*Action item:*
Look through the lines below; wherever the word "margin" appears, copy that line.

Supplied material below:

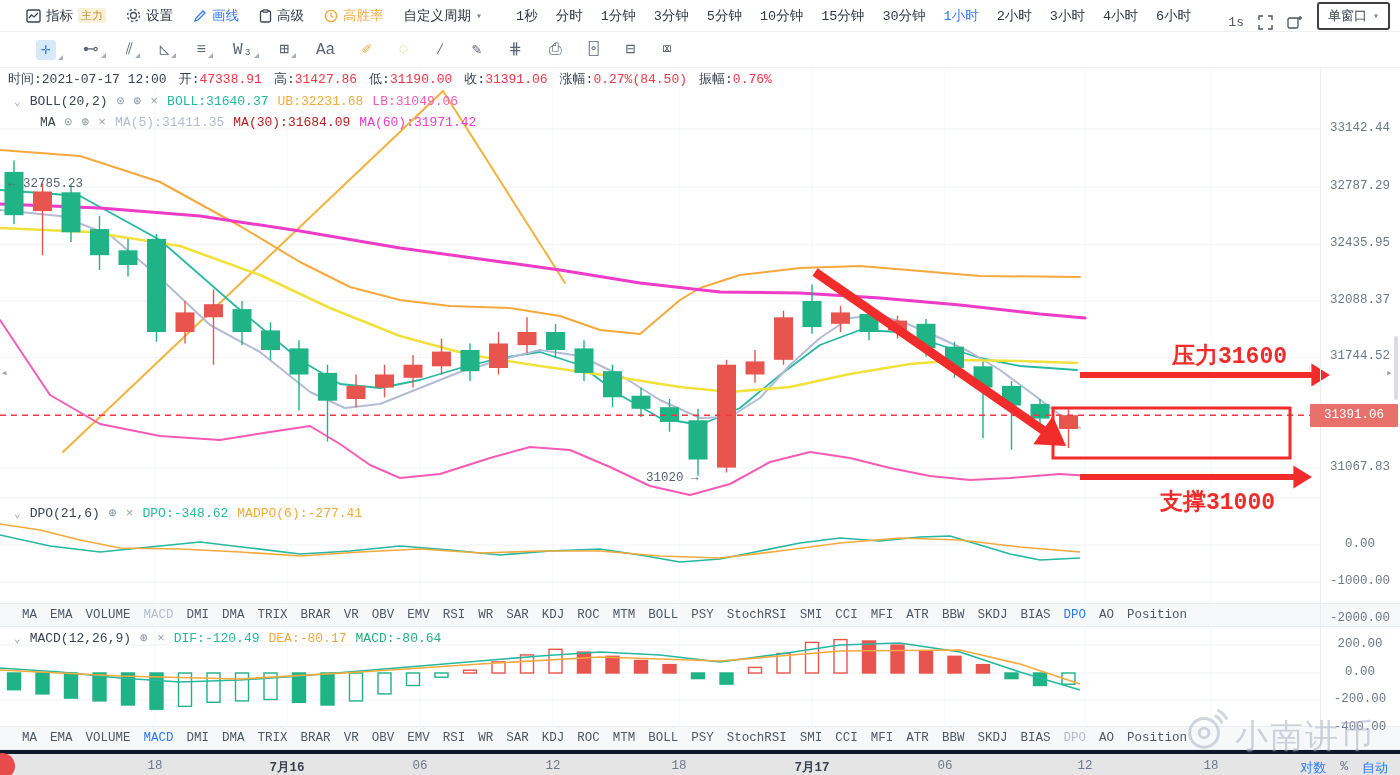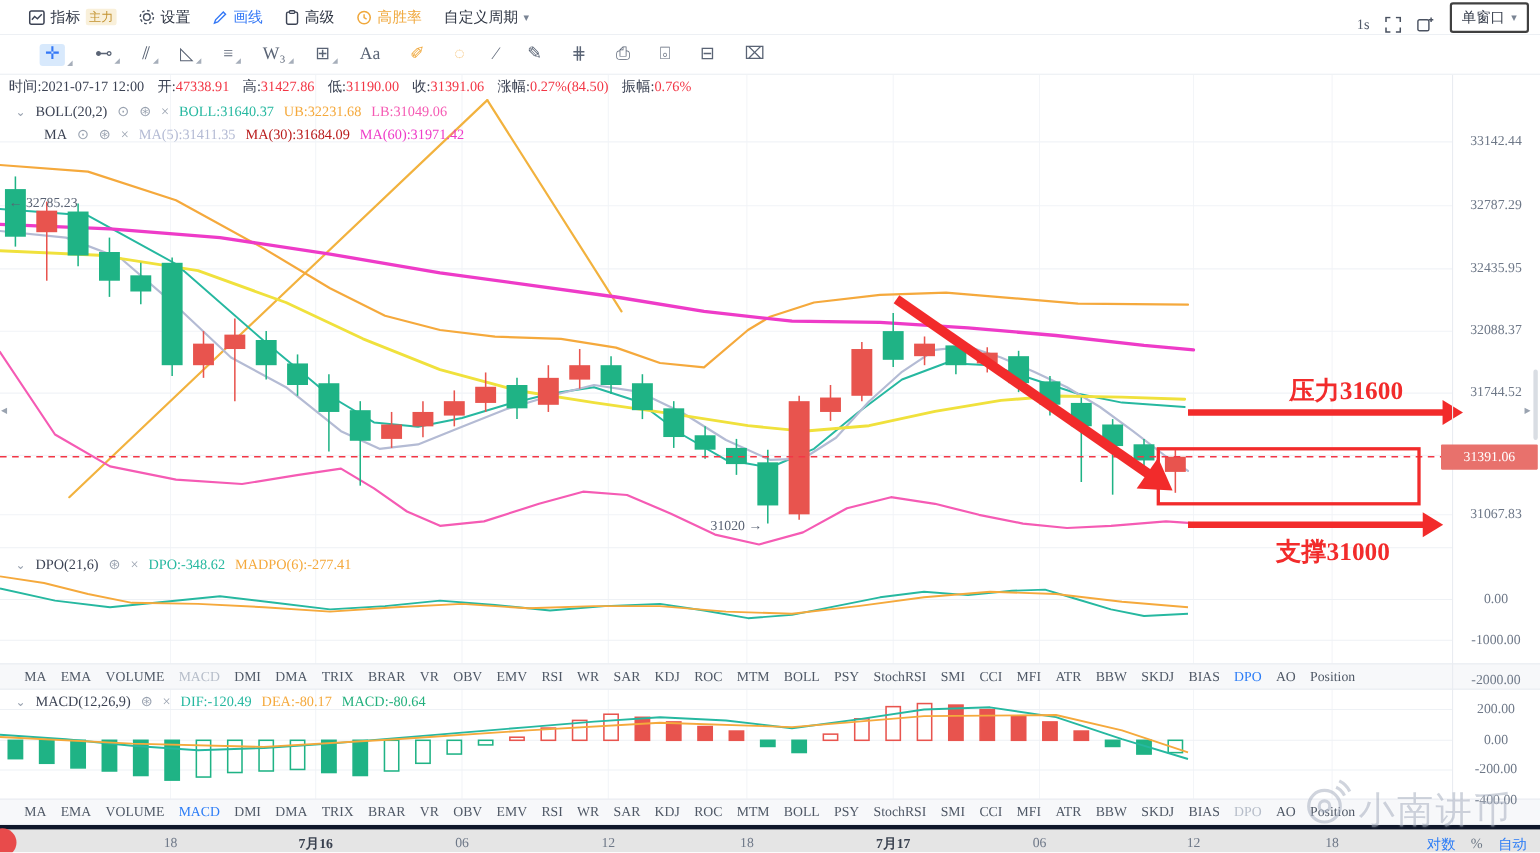--- a/index.html
+++ b/index.html
@@ -1,18 +1,18 @@
 <!DOCTYPE html>
 <html><head>
 <meta charset="utf-8">
 <style>
   *{box-sizing:border-box;margin:0;padding:0}
   html,body{background:#fff}
   .app{position:relative;width:1400px;height:775px;background:#fff;overflow:hidden;
-       font-family:Liberation Serif, serif;color:#2f3644;}
+       font-family:Liberation Mono, monospace;color:#2f3644;}
   
   .tb1{position:relative;z-index:6;height:32px;display:flex;align-items:center;gap:20px;
        padding:0 10px 0 26px;border-bottom:1px solid #eceff3;font-size:13.5px;background:#fff}
   .tb1 .grp{display:flex;align-items:center;gap:5px;cursor:pointer;white-space:nowrap}
   .pill{color:#c2922f;background:#f9f0da;border-radius:2px;padding:0 3px;font-size:11px}
   .blue{color:#3478f6}.orange-t{color:#f0a83c}
   .ivs{display:flex;gap:18px;margin-left:14px}
   .iv{cursor:pointer;white-space:nowrap}
   .iv.active{color:#3478f6}
   .tb1-right{margin-left:auto;display:flex;align-items:flex-end;gap:14px}
@@ -120,20 +120,36 @@
             <circle cx="7" cy="7" r="5.6" fill="none" stroke="#f0a83c" stroke-width="1.4"></circle>
             <path d="M7 4 L7 7 L9.3 8.4" fill="none" stroke="#f0a83c" stroke-width="1.3"></path>
           </svg>
       </span>
       <span>高胜率</span>
     </span>
     <span class="grp">
       <span>自定义周期</span>
       <span class="caret">▾</span>
     </span>
+    <span class="ivs">
+
+    <span class="iv">1秒</span>
+        <span class="iv">分时</span>
+        <span class="iv">1分钟</span>
+        <span class="iv">3分钟</span>
+        <span class="iv">5分钟</span>
+        <span class="iv">10分钟</span>
+        <span class="iv">15分钟</span>
+        <span class="iv">30分钟</span>
+        <span class="iv active">1小时</span>
+        <span class="iv">2小时</span>
+        <span class="iv">3小时</span>
+        <span class="iv">4小时</span>
+        <span class="iv">6小时</span>
+      </span>
     <span class="tb1-right">
       <span class="res">1s</span>
       <span class="micon">
         <svg width="15" height="15" viewBox="0 0 15 15" stroke="#4a5261" stroke-width="1.4" fill="none">
             <path d="M1 5 V1 H5"></path>
             <path d="M10 1 H14 V5"></path>
             <path d="M14 10 V14 H10"></path>
             <path d="M5 14 H1 V10"></path>
           </svg>
       </span>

End of Supplied material.

*Result:*
   *{box-sizing:border-box;margin:0;padding:0}
   .ivs{display:flex;gap:18px;margin-left:14px}
   .tb1-right{margin-left:auto;display:flex;align-items:flex-end;gap:14px}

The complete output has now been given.